Glover: I know, I was like, "Yo, this is actually kind of brilliant." That is the thing, it is a part of the tone. I was actually okay with all of the bleeping, as long as the bleeps were in there, and they were distracting. FX was just like, "We do not like that, because it does distract." I am fine with the bleeps, because it lets people know. It is kind of like when I bought an Eminem album, and there is a part in there where he talks about Columbine, and . . . they just take it out.

Beetz: Oh my God, Nelly is like that too. There is like a 30-second part and the song is just empty.

Glover: Yeah, and so you are just sitting there as a kid like, "There is some real shit that happened right there —"

Henry: And you're going to find it, too!

Glover:  —  yeah, you are looking for it. . . . I realized we are not fighting the audience, we are really fighting the internet. All my favorite shit is on the internet really, because it is real shit. So I was like, "If I'm going to do something that is going to be cool, it has got to compete with the internet," which means we cannot be afraid of how people talk. That is so silly.

Zazie, let's discuss your character for a moment, and her interesting partnership with [Glover's character] Earn. There's this great, defining moment where Van says, "Are you making me into an angry black woman? Don't do that."

Beetz: Yeah . . . the first thing that was given about Van is all circumstantial, that she has a child, and she is struggling, and their relationship is, whatever. Then Alexa [Fogel, the show's casting director] was like, "She is not an angry black woman." That was really important, and I feel like that informs so much of their relationship and who she is. It was something that I really appreciated.

Glover: That was a big thing with FX, they kept being like, "We don't want there to be an 'angry black woman.'" I am like, "Look, I got a mom and I watch TV — I don't want her to be that either." But I am also like, black women get mad, and they should be.

But we're not allowed to get mad. Didn't you get the memo?

Henry: Because then it is also like, "Oh, she is in a place of power, and god forbid if a black woman has power." Van is one of my favorite characters in the show, because I was like, "Check his ass. You are right; check his ass."

Glover: That is the thing with her character, it was always really important that you just understand why she puts up with him. There is a bunch of shit that Earn does later on in the season where I remember girls on set were just like, "Boy, you are getting kind of risky with this shit." I am like, "Yeah, but you know that dude, and then you also kind of understand who he is." Not saying it is right or wrong, you just kind of understand who he is. That makes people connect more.

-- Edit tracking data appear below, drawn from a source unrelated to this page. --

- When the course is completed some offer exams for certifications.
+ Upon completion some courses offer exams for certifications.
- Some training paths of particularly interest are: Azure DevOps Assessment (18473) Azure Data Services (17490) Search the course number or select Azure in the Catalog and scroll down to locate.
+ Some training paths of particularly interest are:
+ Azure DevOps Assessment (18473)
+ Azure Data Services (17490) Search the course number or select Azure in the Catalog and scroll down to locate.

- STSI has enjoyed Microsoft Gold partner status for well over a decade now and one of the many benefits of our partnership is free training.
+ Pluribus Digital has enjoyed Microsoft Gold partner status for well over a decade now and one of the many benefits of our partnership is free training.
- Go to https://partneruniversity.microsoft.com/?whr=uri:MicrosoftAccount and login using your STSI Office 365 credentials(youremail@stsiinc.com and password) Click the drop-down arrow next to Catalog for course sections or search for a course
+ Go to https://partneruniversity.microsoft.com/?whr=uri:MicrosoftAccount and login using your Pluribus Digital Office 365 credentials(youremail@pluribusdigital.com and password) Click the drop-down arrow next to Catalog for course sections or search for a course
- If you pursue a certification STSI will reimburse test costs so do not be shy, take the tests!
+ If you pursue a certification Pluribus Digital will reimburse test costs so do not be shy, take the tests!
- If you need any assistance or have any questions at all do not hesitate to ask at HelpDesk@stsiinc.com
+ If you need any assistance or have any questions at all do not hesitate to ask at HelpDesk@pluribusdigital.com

Stanfield: Isn't that kind of what makes it real? People are not just born, they do not just come out a certain way, and then you see them and it is like, "Boom, that's it." There is a story behind everything and everyone, and the reason why you have come to this specific place. If I take a black dude, or any kind of dude, and I make him a gangster, he has history and fam with different experiences that led him to that place. He was not just born gangster, you know I mean? There was something that informed it.

Henry: We cannot do much about how people perceive us regardless, and that is what I like about Alfred. Just because I wear a gold chain does not mean that I'm not educated, or that I do not care about my family . . . . I don't want to have to defend myself all the time on how I walk in this world. It is just how I walk in this world. You walk with me or you walk the other way, but I should not have to do that. That is what I feel like Atlanta, that is why I love the show being called "Atlanta," because there is no one true way to be in Atlanta at all.